I nodded in enthusiastic agreement with my friend. He spoke for many of us; baby-boomers who are serious about our faith lives, but have become more and more disillusioned with the institutional church.

I am not a lazy, apathetic catholic. I care about my faith life, sometimes too much. My faith has been a source of both joy and pain; moments of soaring inspiration and times of dark doubt and anger.

I’m not a theologian or academic, but I’m well-read. A decent understanding of doctrine and church history feeds my mind. Inspirational reading, music, prayer, lively conversations and faith-sharing nourish my heart and soul.

 

I used to reside in the front pews of my church. Energetically involved. Happy to be present.

Disillusionment and anger led me to the back pews, where the view was much different. I eventually snuck out the door for awhile. The view from the other side of the church doors was eye-opening. Exile time forces you to ponder and judge what has been, and vision for what could be.

Many years have now come and gone. Today, I have an imperfect attendance record on Sundays. When I do go, I battle boredom. My impatient, 59 year old self struggles to sit patiently. To listen. To pray. To stop looking at my watch. If it wasn’t for my faithful hubby, I’d probably spend every Sunday morning with a good book and second pot of coffee.

Today, it’s popular to identify oneself as “spiritual, not religious”. I’ve been pondering this term a lot, recently. Is this what I am? Who I am becoming? And yet…

My spirituality is catholic in its roots, and in its foundation. Catholic with a small “c”, focusing on the “whole” rather than obsessive details and squabbles that too often overshadow the simple message at the core of our belief.

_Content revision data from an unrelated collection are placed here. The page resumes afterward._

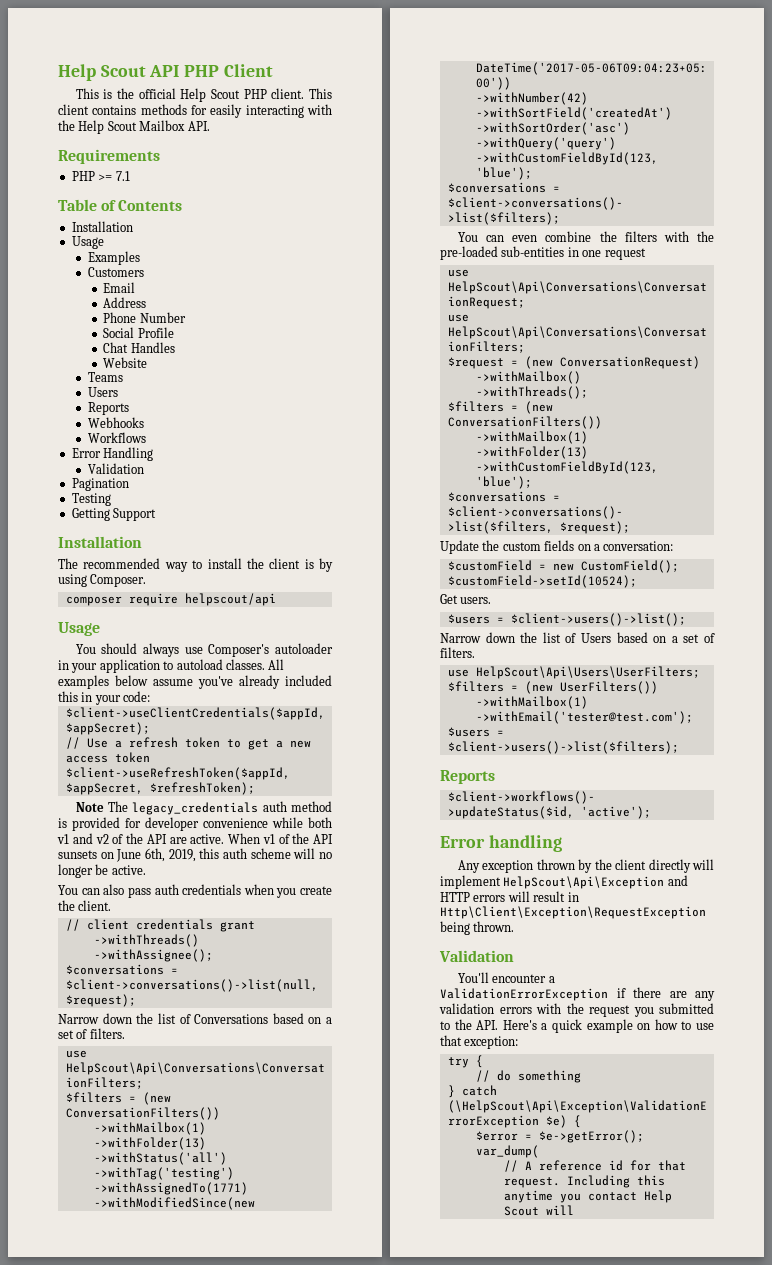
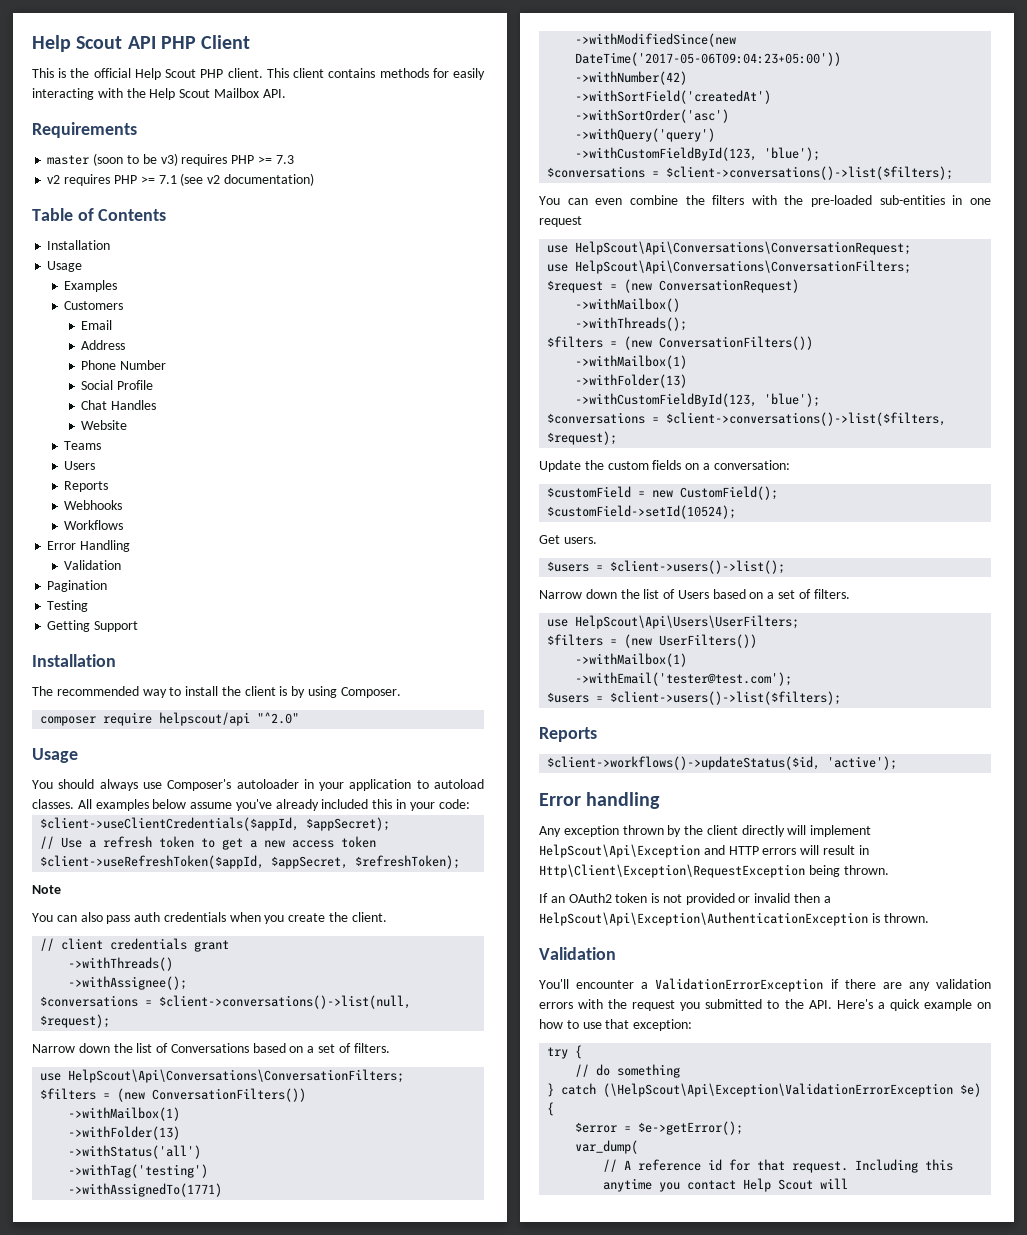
(160, 156) none -> [47,153,294,166] [47,174,111,186] master (soon to be v3) requires PHP >= 7.3 // v2 requires
(130, 176) none -> [180,173,314,186] (see v2 documentation)
(276, 599) none -> [257,712,300,724] "^2.0"
[108,801,332,815] [58,817,332,831] [57,833,333,844] [58,848,332,862] [58,864,146,878] The legacy_credentials auth method is provided for developer convenience while both v1 and v2 of the API are active. When v1 of the API sunsets on June 6th, 2019, this auth scheme will no longer be active. -> (61, 889) none
(515, 926) none -> [539,893,831,905] [539,912,929,926] // If an OAuth2 token is not provided or invalid then a HelpScout\Api\Exception\AuthenticationException is thrown.

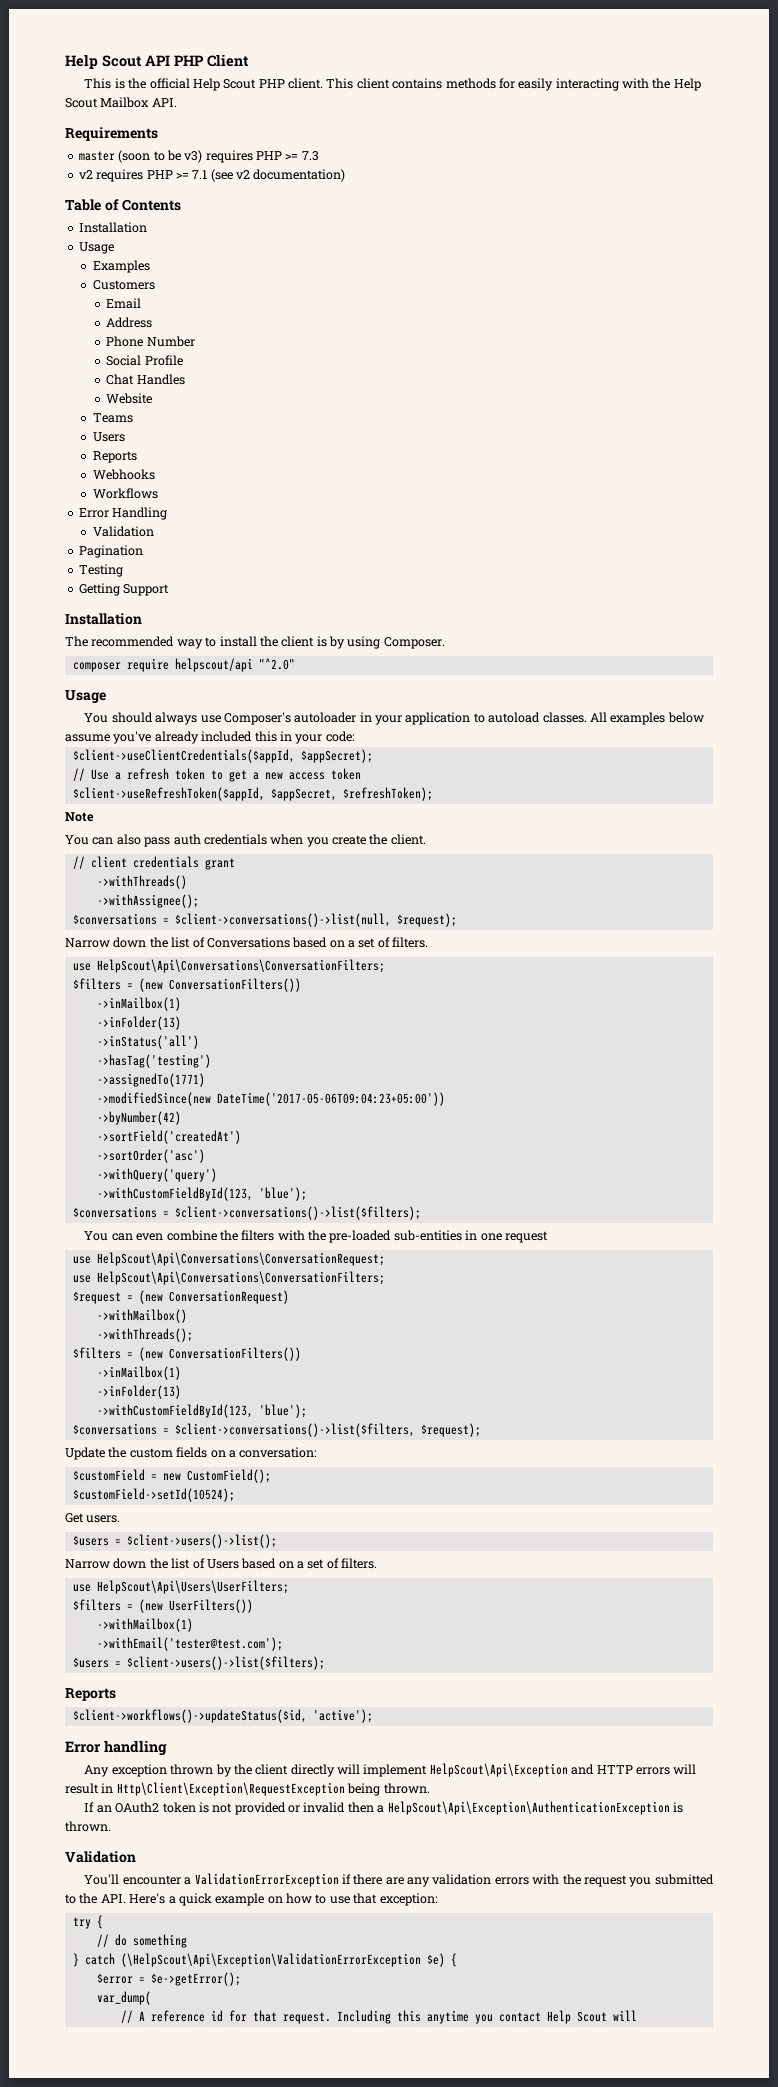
[68,1107,181,1121] [68,1126,181,1140] [68,1145,202,1159] [68,1164,209,1178] [68,1183,223,1197] [575,33,737,47] [575,52,842,66] [575,71,688,85] [575,90,772,104] [575,109,730,123] ->withMailbox(1) // ->withFolder(13) // ->withStatus('all') // ->withTag('testing') // ->withAssignedTo(1771) // ->withModifiedSince(new DateTime('2017-05-06T09:04:23+05:00')) // ->withNumber(42) // ->withSortField('createdAt') // ->withSortOrder('asc') -> [96,997,181,1011] [96,1016,181,1030] [96,1035,199,1049] [96,1054,211,1068] [96,1073,205,1087] [96,1092,445,1106] [96,1111,181,1125] [96,1130,241,1144] [96,1149,205,1163] ->inMailbox(1) // ->inFolder(13) // ->inStatus('all') // ->hasTag('testing') // ->assignedTo(1771) // ->modifiedSince(new DateTime('2017-05-06T09:04:23+05:00')) // ->byNumber(42) // ->sortField('createdAt') // ->sortOrder('asc')
[575,355,688,369] [575,374,688,388] ->withMailbox(1) // ->withFolder(13) -> [96,1366,181,1380] [96,1385,181,1399] ->inMailbox(1) // ->inFolder(13)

  • We believe in the Incarnation, that God became one of us so that we could become more like God – not in power, but in loving like God Loves.
  • We recognize God’s presence in the every-day and the every-time.
  • We listen for God’s voice in silence, prayer, scripture or the wisdom of community.
  • We seek justice, peace and the integrity of creation in all we do.

I’m fascinated by the many diverse paths and experiences that seek the same goals as we do – to love God and love our neighbours. It is sheer arrogance to believe that the path we have chosen is the one and only true path to salvation.

Yes, at this stage in my life, I am focused more on spirituality and less on religion in its institutional form.  Like my friend, obligation and voices of authority no longer hold sway over me. And, yet, my spirituality remains catholic. I remain catholic.

catholic…not religious.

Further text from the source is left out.